More Real and Relevant than Cleverly Devised Myths
The following is my religion column for today's issue of the Tribune & Georgian. The topic is familiar to regular readers as I try to have a column a year promoting daily scripture reading. I just try to find new ways to put out that old idea as it is the most life-changing practice I can recommend:
The Bible is a very awkward book. I know that is hard to admit for a book that many of us in Camden County consider our favorite book of all time. In fact, we do more than like it, we read and re-read the Bible and pattern our very lives on its words. But being this familiar with the text can blind us to how the Bible seems to those diving between its covers for the first time.
The Bible is far more than A book. The Bible is a collection of sixty-six texts including such diverse types of writing as history, hymns and letters. The individual texts are not presented in a strict historical order and so one has to become quite familiar with the Bible to know, for example, which books were written at the same time as others.
This is just the structure of the Bible itself. Beyond issues of various types of literature found within the collection and the way the books are ordered, there is the content itself. As an Old Testament professor of mine once proclaimed during a lecture on Israel’s great king David, “The Bible is not for children. I’m sorry. It’s just not.”
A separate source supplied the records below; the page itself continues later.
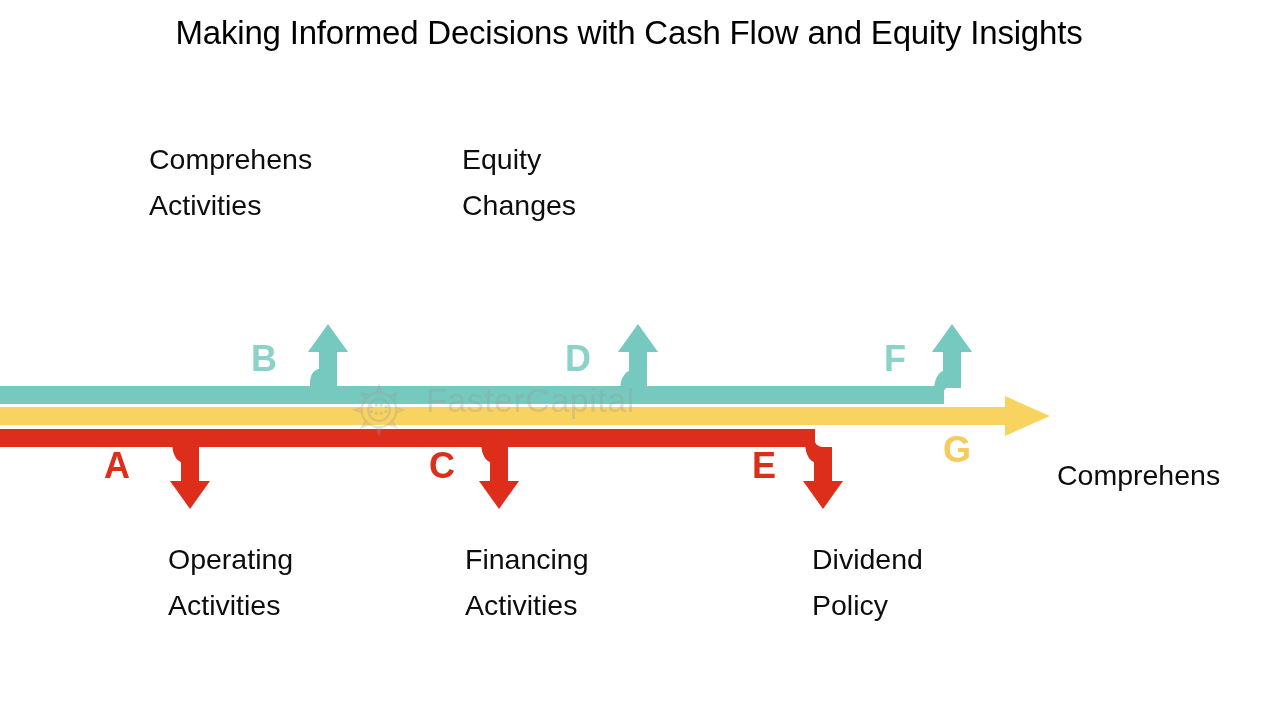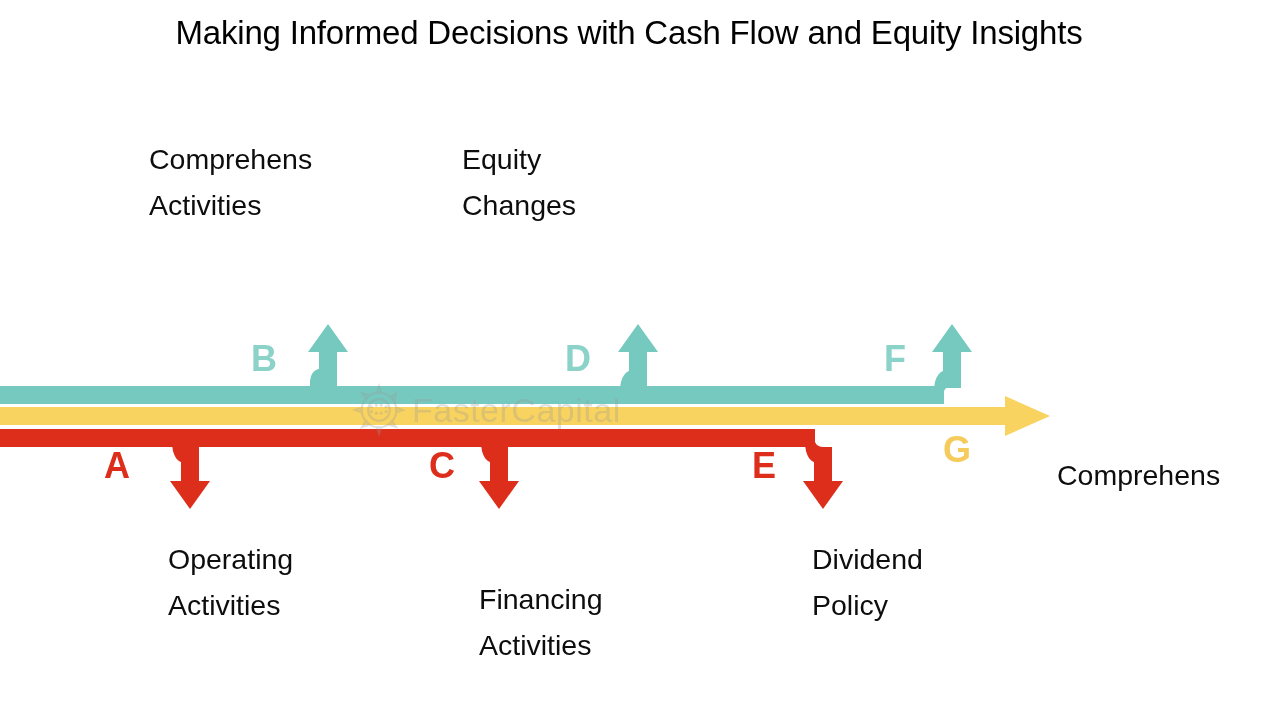--- a/index.html
+++ b/index.html
@@ -79,22 +79,21 @@
   }
 
   
   .watermark {
     position: absolute;
     left: 352px;
     top: 383px;
     width: 350px;
     height: 54px;
     display: flex;
-    align-items: center;
-    gap: 6px;
+    gap: 20px;
     opacity: 0.30;
     pointer-events: none;
   }
   .watermark .wm-text {
     font-size: 34px;
     font-weight: 400;
     color: #9a9a9a;
     letter-spacing: 0.5px;
     line-height: 34px;
     white-space: nowrap;
@@ -159,21 +158,21 @@
   </div>
   <div class="node-label top-label" style="left:462px; top:136px;">
     <span>Equity</span>
     <span class="l2">Changes</span>
   </div>
 
   <div class="node-label bottom-label" style="left:168px; top:536px;">
     <span>Operating</span>
     <span class="l2">Activities</span>
   </div>
-  <div class="node-label bottom-label" style="left:479px; top:536px;margin-top:40px;">
+  <div class="node-label bottom-label" style="left:465px; top:536px;">
     <span>Financing</span>
     <span class="l2">Activities</span>
   </div>
   <div class="node-label bottom-label" style="left:812px; top:536px;">
     <span>Dividend</span>
     <span class="l2">Policy</span>
   </div>
 
   <div class="branch-letter" style="left:104px; top:448px; color:#dd2d1b;">A</div>
   <div class="branch-letter" style="left:251px; top:341px; color:#8bd2c8;">B</div>

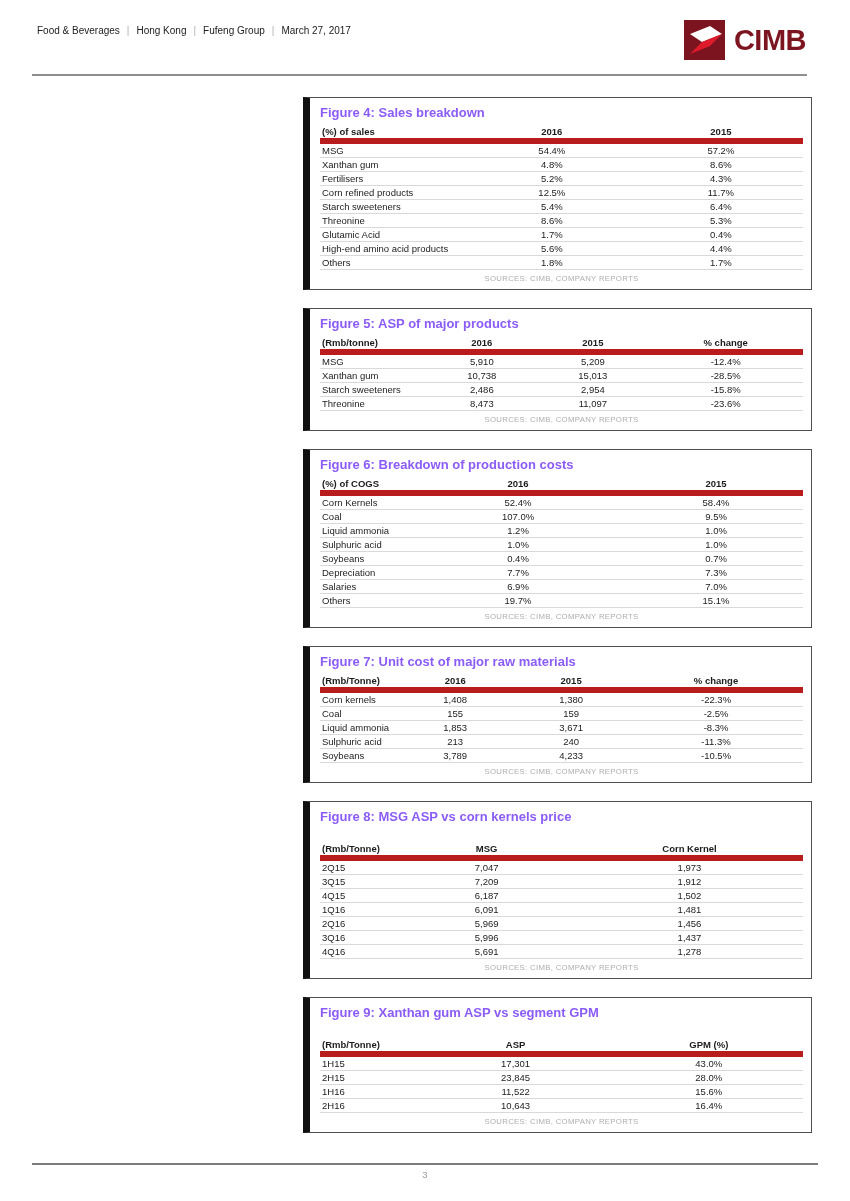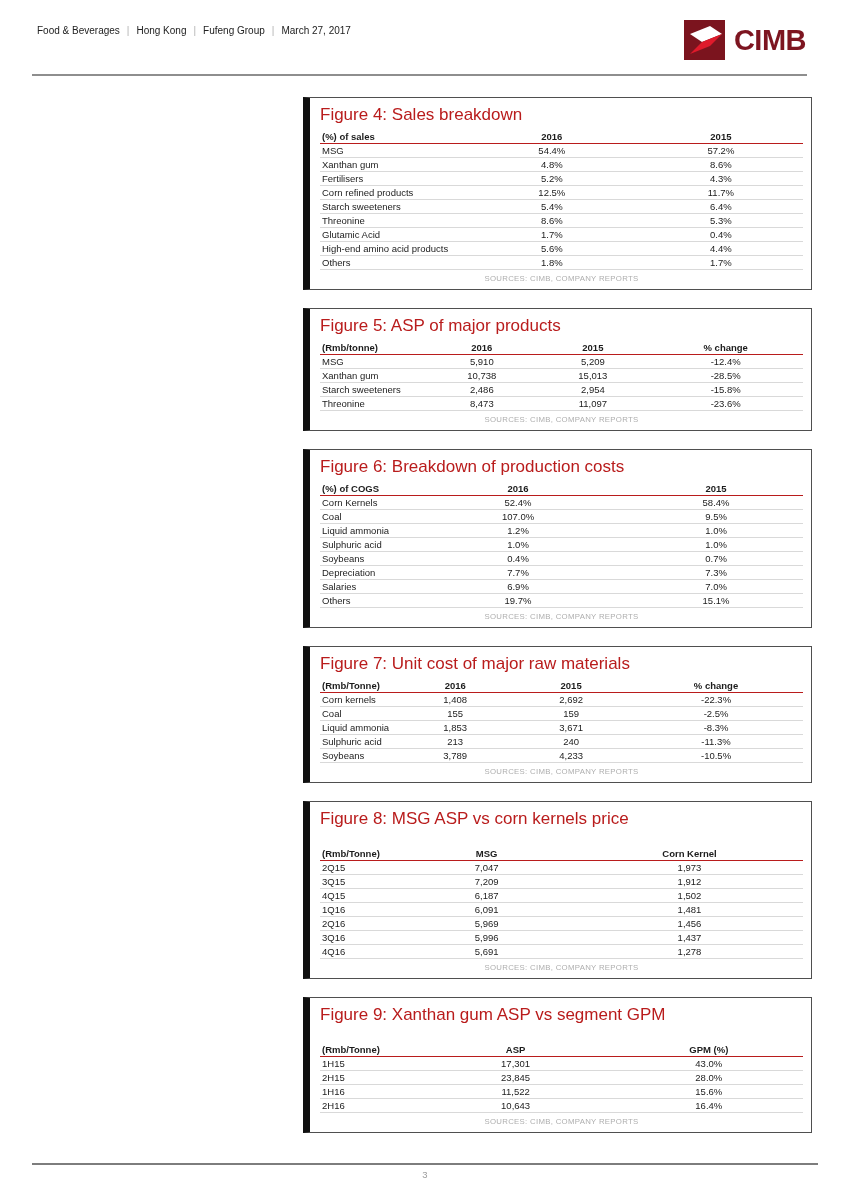--- a/index.html
+++ b/index.html
@@ -13,25 +13,25 @@
   .logo{position:absolute;top:20px;right:44px;display:flex;align-items:center;gap:9px;}
   .logo-text{font-size:29px;font-weight:bold;color:#7d1520;letter-spacing:-0.5px;line-height:1;}
   .header-rule{position:absolute;top:74px;left:32px;width:775px;height:2px;background:#8e8e8e;}
   
   .figures{position:absolute;top:97px;left:303px;width:509px;}
   .figure-box{
     box-sizing:border-box;background:#fff;margin-bottom:18px;
     border:1px solid #4f4f4f;border-left:7px solid #101010;
     padding:0 8px 0 10px;
   }
-  .figure-title{margin:7px 0 5px;font-size:17px;font-weight:normal;color:#b91c1c;}
+  .figure-title{margin:7px 0 5px;font-size:13px;font-weight:bold;color:#8b5cf6;}
   .title-spacer{height:13px;}
   table{width:100%;border-collapse:collapse;table-layout:fixed;font-size:9.5px;color:#1c1c1c;}
   th,td{padding:1px 2px;line-height:11px;overflow:hidden;white-space:nowrap;}
-  thead th{font-weight:bold;border-bottom:1px solid #b91c1c;text-align:center;}
+  thead th{font-weight:bold;border-bottom:6px solid #b91c1c;text-align:center;}
   thead th:first-child{text-align:left;}
   tbody td{border-bottom:1px solid #d9d9d9;text-align:center;font-weight:normal;}
   tbody td:first-child{text-align:left;}
   .sources{font-size:7.8px;color:#aeaeae;text-align:center;padding:4px 0 6px;letter-spacing:0.3px;}
   
   .footer-rule{position:absolute;top:1163px;left:32px;width:786px;height:2px;background:#7d7d7d;}
   .page-number{position:absolute;top:1169px;left:0;width:100%;text-align:center;font-size:9.5px;color:#9c9c9c;}
 </style>
 </head>
 <body>
@@ -241,21 +241,21 @@
               <th>(Rmb/Tonne)</th>
               <th>2016</th>
               <th>2015</th>
               <th>% change</th>
             </tr>
           </thead>
           <tbody>
             <tr>
               <td>Corn kernels</td>
               <td>1,408</td>
-              <td>2,692</td>
+              <td>1,380</td>
               <td>-22.3%</td>
             </tr>
             <tr>
               <td>Coal</td>
               <td>155</td>
               <td>159</td>
               <td>-2.5%</td>
             </tr>
             <tr>
               <td>Liquid ammonia</td>

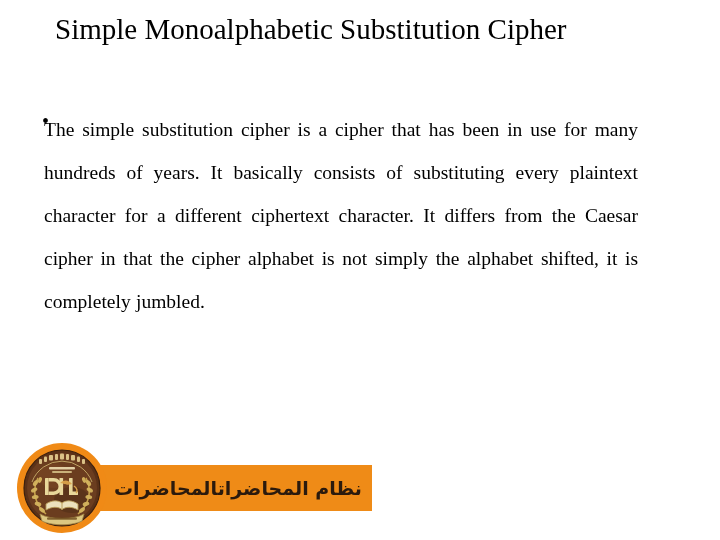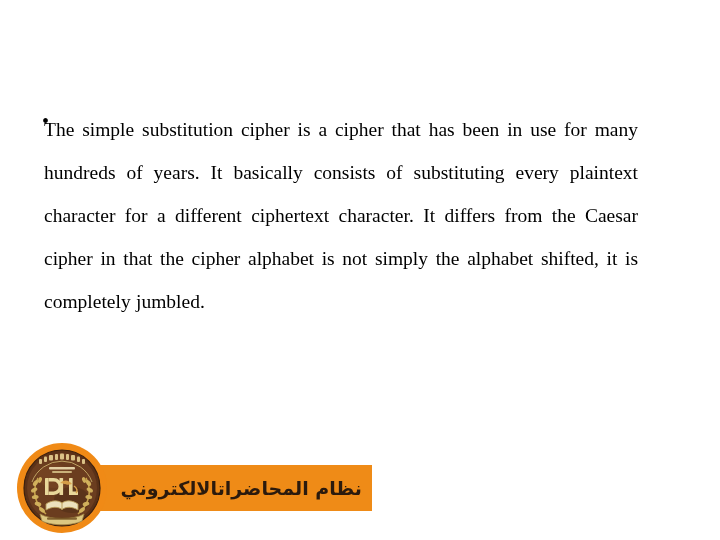--- a/index.html
+++ b/index.html
@@ -125,33 +125,34 @@
     display: block;
     width: 92px;
     height: 92px;
   }
 </style>
 </head>
 <body>
 
 <div class="slide">
 
+  <div class="slide-title">Simple Monoalphabetic Substitution Cipher</div>
 
   <div class="body-block">
     <div class="bullet-row">
       <span class="bullet-glyph">•</span>
       <span class="bullet-text">The simple substitution cipher is a cipher that has been in use for many hundreds of years. It basically consists of substituting every plaintext character for a different ciphertext character. It differs from the Caesar cipher in that the cipher alphabet is not simply the alphabet shifted, it is completely jumbled.</span>
     </div>
   </div>
 
   <div class="footer">
 
     <div class="footer-bar">
       <div class="footer-bar-text">
-        <span class="gapword">نظام المحاضرات</span><span>الالكتروني</span>
+        <span class="gapword">نظام المحاضرات</span><span>المحاضرات</span>
       </div>
     </div>
 
     <div class="seal-wrap">
       <svg class="seal-svg" viewBox="0 0 92 92">
 
         <circle cx="46" cy="46" r="45" fill="#f08a16"></circle>
 
         <circle cx="46" cy="46" r="38" fill="#5a3118"></circle>
         <circle cx="46" cy="46" r="38" fill="none" stroke="#3a1f0e" stroke-width="1.2"></circle>

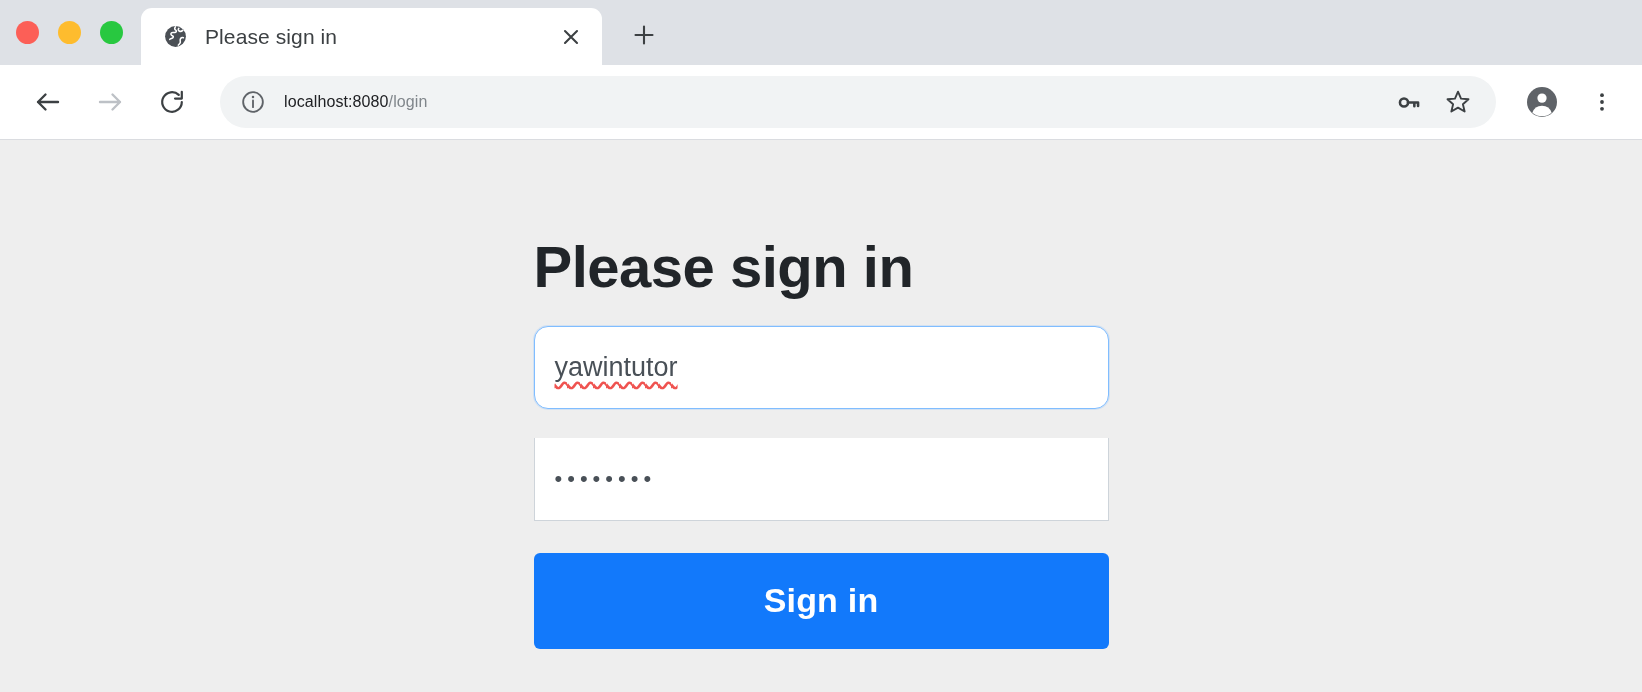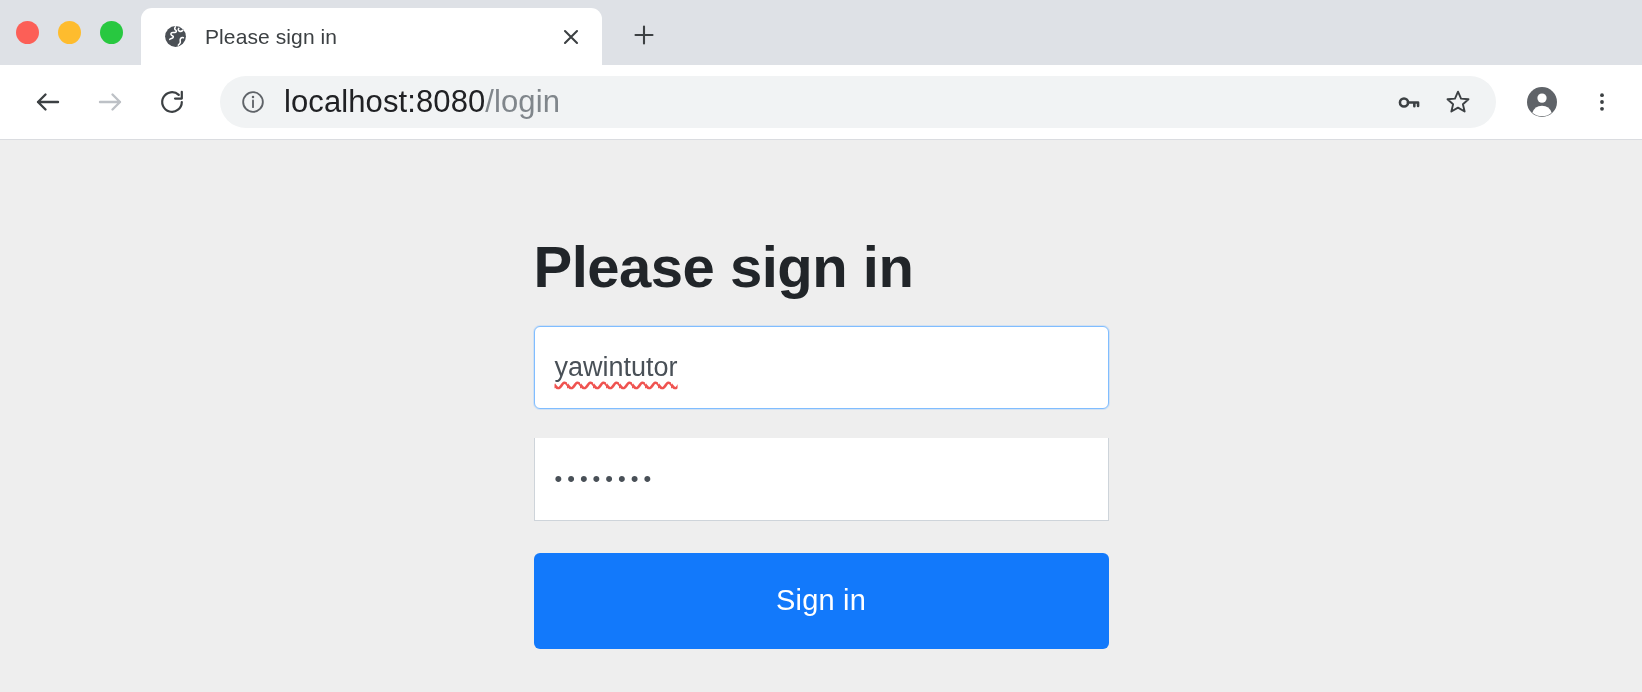--- a/index.html
+++ b/index.html
@@ -141,21 +141,21 @@
   .omni-info {
     width: 34px;
     height: 34px;
     display: flex;
     align-items: center;
     justify-content: center;
     flex: 0 0 auto;
     margin-right: 14px;
   }
   .omni-url {
-    font-size: 31px;
+    font-size: 16px;
     color: #202124;
     white-space: nowrap;
     overflow: hidden;
     text-overflow: ellipsis;
     flex: 1 1 auto;
     letter-spacing: 0.1px;
   }
   .omni-url .path { color: #80868b; }
   .omni-action {
     width: 40px;
@@ -210,21 +210,21 @@
     background: #ffffff;
     box-sizing: border-box;
     display: flex;
     align-items: center;
     padding: 0 20px;
     font-size: 27px;
     color: #495057;
   }
   .field.focused {
     border: 1px solid #80bdff;
-    border-radius: 6px;
+    border-radius: 14px;
     box-shadow: 0 0 0 1px rgba(128,189,255,0.25);
     margin-bottom: 29px;
   }
   .field.plain {
     border: 1px solid #ced4da;
     border-top: none;
     margin-bottom: 32px;
   }
   .field-text {
     position: relative;
@@ -242,27 +242,28 @@
     color: #495057;
     line-height: 1;
   }
   .signin-btn {
     width: 575px;
     height: 96px;
     background: #1279fb;
     border: none;
     border-radius: 6px;
     color: #ffffff;
-    font-size: 29px;
+    font-size: 34px;
     font-family: "Liberation Sans", sans-serif;
     display: flex;
     align-items: center;
     justify-content: center;
     padding: 0;
     letter-spacing: 0.2px;
+    font-weight: bold;
   }
 </style>
 </head>
 <body>
 
 <div class="browser">
 
   <div class="tabstrip">
 
     <div class="traffic-lights">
That sounds a bit blasphemous. But it is true. While we do want children to grow up knowing the stories of scripture, there is good cause for leaving David and Bathsheba out of children’s story books. Children should wait to learn of David’s adultery and a cover-up that was nothing short of murder plotted by the man we like to consider the hero of the story. They probably should hold off on the full story of Samson and Delilah as well. These stories are awkward to say the least, at least when it comes to sharing them with children.
But it is these awkward stories which make the Holy Bible the life-changing Word of God that it is. For the Bible is nothing if not realistic. In its pages we read of real people. People who do not live perfect lives and who do not always do all the right things. We read of these fallible humans and how God loves them and wants something more for them than to leave them in their sorry state of affairs.
The Bible does not read like a cleverly devised myth. There is too much truth and too much tragedy. All of our scripture’s heroes are flawed, except for Jesus. And yet in Jesus, we find the ultimate tragedy as the sinless one is put to death. Humans see the way he is turning the world upside down and they want Jesus dead. And it is in this greatest tragedy in human history that we discover how deep and how broad is God’s love for us.
The crucifixion is humanity’s answer to God and yet that is not the end of the story. The resurrection is God’s reply. The power of God’s love is so strong that death can not defeat it. God loves us to much to leave us in our sin and through Jesus offers a way to redemption.
This is why the Bible tells all its awkward tales of the people who got it wrong. The folks who had every chance to live as God wanted them to live and went their own way. The Bible does not shrink back from telling the story of God’s love in such a way that we discover how flawed all the people who came before us really were. This is where we find ourselves in scripture—in the mistakes of others and God’s redemption of those flawed folks.
I read in the Gospels how the impetuous Peter was always going off half cocked. I find his betrayal of Jesus revealed in heartbreaking detail. And I also get to read how he not only denied Jesus three times, but how Jesus gave him the opportunity to say “I love you” three times after the resurrection. In this I find the life-giving Word of God showing me how I can change the way I live and find life and love, meaning and purpose.
So while the Bible may be awkward in parts and reading it through may be daunting, there is no replacement for reading and inwardly digesting its words. As one who loves the Bible deeply, I do want to offer a couple of pieces of advice to those who wish they could read and understand the Bible better: 1) read the Bible through daily and systematically, 2) do so with others.
Too often I find that people hit a bump in life and they want to run to the Bible to find the answers. Its not that the answers are not in scripture. The problem is that the text is not created to work in quite that way. There is no section with explicit advice for parents of teenagers. There is no book in the collection that tells step by step how to fix a marriage going through a rocky stretch.
The better way to encounter scripture is to read a bit each day. Doing so with a study Bible will help, as it will answer some of the questions that will naturally arise. Just keep reading it. And whenever possible, read with your spouse or with a friend. Attend a Bible study at your church or create one at your work. You will be amazed at how much more will stand out in the text when you encounter it with others.
By doing this faithfully, you will marinate yourself in God’s Word. The end result I find is that people who do this are better prepared to conform their lives to God’s will and to face whatever life throws at them.
In the past few months, I have known well two people who were faithful daily readers of scripture who learned they had terminal cancer. Both people were late in life and in each case the cancer was all through their bodies by the time they learned of it. I can’t imagine what it would be like to get that news and then to go running to the Bible to find comfort. I hope the Holy Spirit would guide someone in that case to the many verses that would provide comfort.
But I am writing of believers who well knew God’s Word. Each not only bravely faced their own death without fear, but they comforted others as their bodies wasted away. Both have gone on now to be with the Lord they met in prayer and worship and came to know better though their daily reading of scripture. In their lives and witness at the hour of their deaths, these two showed that while it may be awkward to one first encountering it, the Bible is a life-giving text.